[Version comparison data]
►

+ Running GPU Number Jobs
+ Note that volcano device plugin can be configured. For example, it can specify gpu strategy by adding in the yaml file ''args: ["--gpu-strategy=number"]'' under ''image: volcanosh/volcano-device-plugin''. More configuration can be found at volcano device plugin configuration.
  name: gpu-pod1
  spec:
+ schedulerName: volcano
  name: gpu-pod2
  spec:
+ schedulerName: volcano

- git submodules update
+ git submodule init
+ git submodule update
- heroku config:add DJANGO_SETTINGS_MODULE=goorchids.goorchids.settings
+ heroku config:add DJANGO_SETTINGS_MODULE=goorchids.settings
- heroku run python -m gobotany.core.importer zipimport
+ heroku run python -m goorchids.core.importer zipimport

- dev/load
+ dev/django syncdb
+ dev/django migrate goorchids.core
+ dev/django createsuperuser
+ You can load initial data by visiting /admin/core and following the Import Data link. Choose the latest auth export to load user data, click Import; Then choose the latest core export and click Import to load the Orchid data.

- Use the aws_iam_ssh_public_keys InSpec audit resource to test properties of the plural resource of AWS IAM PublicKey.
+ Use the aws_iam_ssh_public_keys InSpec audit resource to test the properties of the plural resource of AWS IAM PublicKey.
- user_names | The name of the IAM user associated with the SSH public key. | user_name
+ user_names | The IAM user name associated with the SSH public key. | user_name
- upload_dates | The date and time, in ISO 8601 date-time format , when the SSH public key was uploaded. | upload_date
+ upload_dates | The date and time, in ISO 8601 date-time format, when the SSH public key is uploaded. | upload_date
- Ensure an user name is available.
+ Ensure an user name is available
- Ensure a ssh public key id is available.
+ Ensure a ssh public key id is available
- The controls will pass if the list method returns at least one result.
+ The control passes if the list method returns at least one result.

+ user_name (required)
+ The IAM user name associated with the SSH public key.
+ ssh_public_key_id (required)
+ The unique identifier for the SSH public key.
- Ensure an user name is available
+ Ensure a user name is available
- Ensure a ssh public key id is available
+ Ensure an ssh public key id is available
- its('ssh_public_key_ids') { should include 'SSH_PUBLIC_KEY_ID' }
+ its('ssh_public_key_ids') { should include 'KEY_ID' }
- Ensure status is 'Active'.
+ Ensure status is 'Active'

◄

# TRY IT
Copy the entries word for word. Leave nothing out.

# TASK RESULT
+ Running GPU Number Jobs
+ Note that volcano device plugin can be configured. For example, it can specify gpu strategy by adding in the yaml file ''args: ["--gpu-strategy=number"]'' under ''image: volcanosh/volcano-device-plugin''. More configuration can be found at volcano device plugin configuration.
  name: gpu-pod1
  spec:
+ schedulerName: volcano
  name: gpu-pod2
  spec:
+ schedulerName: volcano

- git submodules update
+ git submodule init
+ git submodule update
- heroku config:add DJANGO_SETTINGS_MODULE=goorchids.goorchids.settings
+ heroku config:add DJANGO_SETTINGS_MODULE=goorchids.settings
- heroku run python -m gobotany.core.importer zipimport
+ heroku run python -m goorchids.core.importer zipimport

- dev/load
+ dev/django syncdb
+ dev/django migrate goorchids.core
+ dev/django createsuperuser
+ You can load initial data by visiting /admin/core and following the Import Data link. Choose the latest auth export to load user data, click Import; Then choose the latest core export and click Import to load the Orchid data.

- Use the aws_iam_ssh_public_keys InSpec audit resource to test properties of the plural resource of AWS IAM PublicKey.
+ Use the aws_iam_ssh_public_keys InSpec audit resource to test the properties of the plural resource of AWS IAM PublicKey.
- user_names | The name of the IAM user associated with the SSH public key. | user_name
+ user_names | The IAM user name associated with the SSH public key. | user_name
- upload_dates | The date and time, in ISO 8601 date-time format , when the SSH public key was uploaded. | upload_date
+ upload_dates | The date and time, in ISO 8601 date-time format, when the SSH public key is uploaded. | upload_date
- Ensure an user name is available.
+ Ensure an user name is available
- Ensure a ssh public key id is available.
+ Ensure a ssh public key id is available
- The controls will pass if the list method returns at least one result.
+ The control passes if the list method returns at least one result.

+ user_name (required)
+ The IAM user name associated with the SSH public key.
+ ssh_public_key_id (required)
+ The unique identifier for the SSH public key.
- Ensure an user name is available
+ Ensure a user name is available
- Ensure a ssh public key id is available
+ Ensure an ssh public key id is available
- its('ssh_public_key_ids') { should include 'SSH_PUBLIC_KEY_ID' }
+ its('ssh_public_key_ids') { should include 'KEY_ID' }
- Ensure status is 'Active'.
+ Ensure status is 'Active'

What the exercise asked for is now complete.